The interview began innocently enough as the three spoke of Barnett’s heroic act earlier in the week, when he saved a woman from a written-off car.

But the tone was significantly lowered when the subject turned to a certain “man code question”.

Apparently Barnett ran into the Prime Minister at the airport this week and noticed Key’s fly was down, but felt he couldn’t tell him

Key said Barnett was right, and it was not until an hour or so later that someone else informed him of his wardrobe malfunction.

“I’m normally pretty careful about such matters, ’cause you can imagine the national embarrassment, and envy of course that I would create in such a matter,” the Prime Minister added.

Asked if he was wearing his National, blue-coloured underwear, Key confirmed he was, “It’s all blue.”

Key said it was the first time he had been caught with his fly down as Prime Minister.

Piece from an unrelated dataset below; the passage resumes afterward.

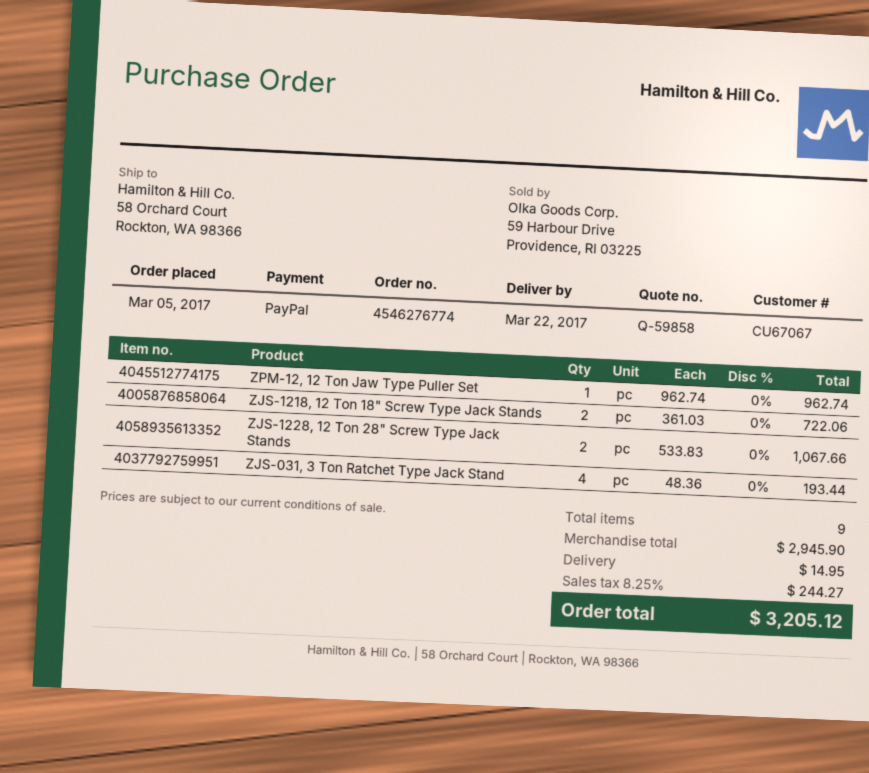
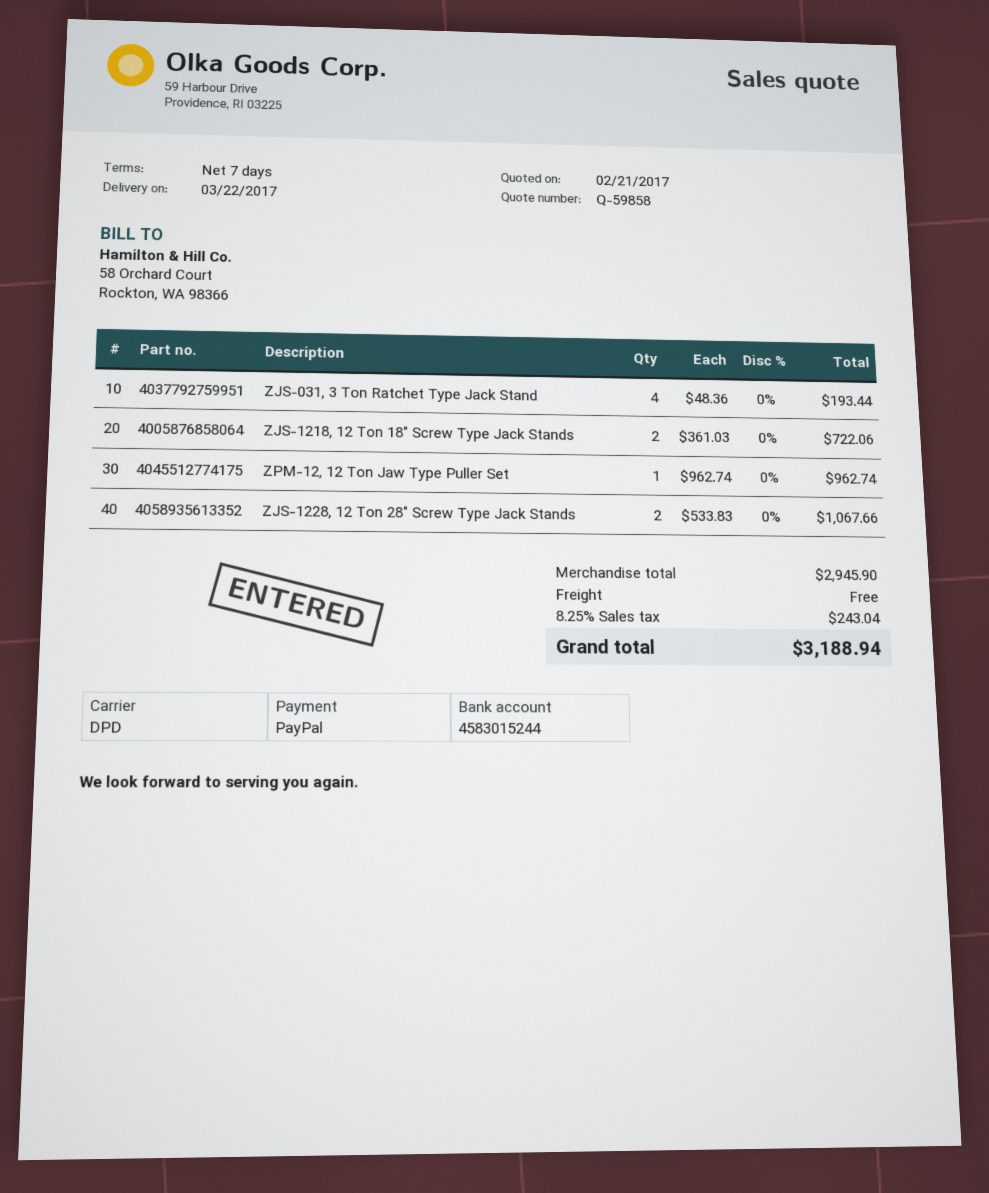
shipping: 14.95 -> 0.00
tax: 8.25% = 244.27 -> 8.25% = 243.04
total: 3205.12 -> 3188.94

Asked if he had staff to remind him about things like the “fly department”, Key said he did, but they had obviously missed it.

“Clearly Simon’s gaze was in a different place to my staff, he’s only human,” Key added.

The nation is safe.

Seriously, this is exactly the kind of blokey banter that Key does on radio, for the specific radio audience.  It allows his true nature to shine, and the voters don’t seem to mind.  We all have gone out with our fly undone, ladder in a stocking, shirt half out, label on the outside… pick one.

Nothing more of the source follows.